* Instructions to follow
Nothing in the records may be left out or altered; reproduce them all exactly.
*** Block opens ***
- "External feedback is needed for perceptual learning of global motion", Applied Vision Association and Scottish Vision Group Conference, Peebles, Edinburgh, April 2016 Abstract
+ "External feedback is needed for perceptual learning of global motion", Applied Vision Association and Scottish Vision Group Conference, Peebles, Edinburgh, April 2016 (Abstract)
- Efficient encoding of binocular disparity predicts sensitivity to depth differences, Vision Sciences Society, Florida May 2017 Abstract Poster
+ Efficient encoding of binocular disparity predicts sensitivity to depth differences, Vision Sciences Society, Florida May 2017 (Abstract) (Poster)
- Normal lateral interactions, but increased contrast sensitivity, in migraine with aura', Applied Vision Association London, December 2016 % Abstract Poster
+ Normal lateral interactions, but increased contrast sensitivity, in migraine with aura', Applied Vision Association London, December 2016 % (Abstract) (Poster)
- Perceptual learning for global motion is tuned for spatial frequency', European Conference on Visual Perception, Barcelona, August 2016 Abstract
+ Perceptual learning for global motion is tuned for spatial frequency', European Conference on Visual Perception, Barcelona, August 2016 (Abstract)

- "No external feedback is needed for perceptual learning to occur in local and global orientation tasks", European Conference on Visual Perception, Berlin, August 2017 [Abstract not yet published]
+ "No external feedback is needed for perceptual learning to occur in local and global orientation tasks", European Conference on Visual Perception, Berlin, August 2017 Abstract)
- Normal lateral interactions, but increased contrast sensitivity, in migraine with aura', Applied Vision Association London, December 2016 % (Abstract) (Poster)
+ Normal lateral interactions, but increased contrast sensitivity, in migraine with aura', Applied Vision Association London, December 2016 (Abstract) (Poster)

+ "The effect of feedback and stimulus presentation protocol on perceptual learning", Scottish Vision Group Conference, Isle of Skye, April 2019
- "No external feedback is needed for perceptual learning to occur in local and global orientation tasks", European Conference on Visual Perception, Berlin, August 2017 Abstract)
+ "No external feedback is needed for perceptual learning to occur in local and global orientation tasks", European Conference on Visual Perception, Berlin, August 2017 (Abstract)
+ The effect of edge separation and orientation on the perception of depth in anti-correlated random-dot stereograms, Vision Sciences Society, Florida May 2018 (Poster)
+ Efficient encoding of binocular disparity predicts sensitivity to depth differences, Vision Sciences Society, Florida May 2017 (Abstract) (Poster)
*** Block closes ***
* Reply
- "External feedback is needed for perceptual learning of global motion", Applied Vision Association and Scottish Vision Group Conference, Peebles, Edinburgh, April 2016 Abstract
+ "External feedback is needed for perceptual learning of global motion", Applied Vision Association and Scottish Vision Group Conference, Peebles, Edinburgh, April 2016 (Abstract)
- Efficient encoding of binocular disparity predicts sensitivity to depth differences, Vision Sciences Society, Florida May 2017 Abstract Poster
+ Efficient encoding of binocular disparity predicts sensitivity to depth differences, Vision Sciences Society, Florida May 2017 (Abstract) (Poster)
- Normal lateral interactions, but increased contrast sensitivity, in migraine with aura', Applied Vision Association London, December 2016 % Abstract Poster
+ Normal lateral interactions, but increased contrast sensitivity, in migraine with aura', Applied Vision Association London, December 2016 % (Abstract) (Poster)
- Perceptual learning for global motion is tuned for spatial frequency', European Conference on Visual Perception, Barcelona, August 2016 Abstract
+ Perceptual learning for global motion is tuned for spatial frequency', European Conference on Visual Perception, Barcelona, August 2016 (Abstract)

- "No external feedback is needed for perceptual learning to occur in local and global orientation tasks", European Conference on Visual Perception, Berlin, August 2017 [Abstract not yet published]
+ "No external feedback is needed for perceptual learning to occur in local and global orientation tasks", European Conference on Visual Perception, Berlin, August 2017 Abstract)
- Normal lateral interactions, but increased contrast sensitivity, in migraine with aura', Applied Vision Association London, December 2016 % (Abstract) (Poster)
+ Normal lateral interactions, but increased contrast sensitivity, in migraine with aura', Applied Vision Association London, December 2016 (Abstract) (Poster)

+ "The effect of feedback and stimulus presentation protocol on perceptual learning", Scottish Vision Group Conference, Isle of Skye, April 2019
- "No external feedback is needed for perceptual learning to occur in local and global orientation tasks", European Conference on Visual Perception, Berlin, August 2017 Abstract)
+ "No external feedback is needed for perceptual learning to occur in local and global orientation tasks", European Conference on Visual Perception, Berlin, August 2017 (Abstract)
+ The effect of edge separation and orientation on the perception of depth in anti-correlated random-dot stereograms, Vision Sciences Society, Florida May 2018 (Poster)
+ Efficient encoding of binocular disparity predicts sensitivity to depth differences, Vision Sciences Society, Florida May 2017 (Abstract) (Poster)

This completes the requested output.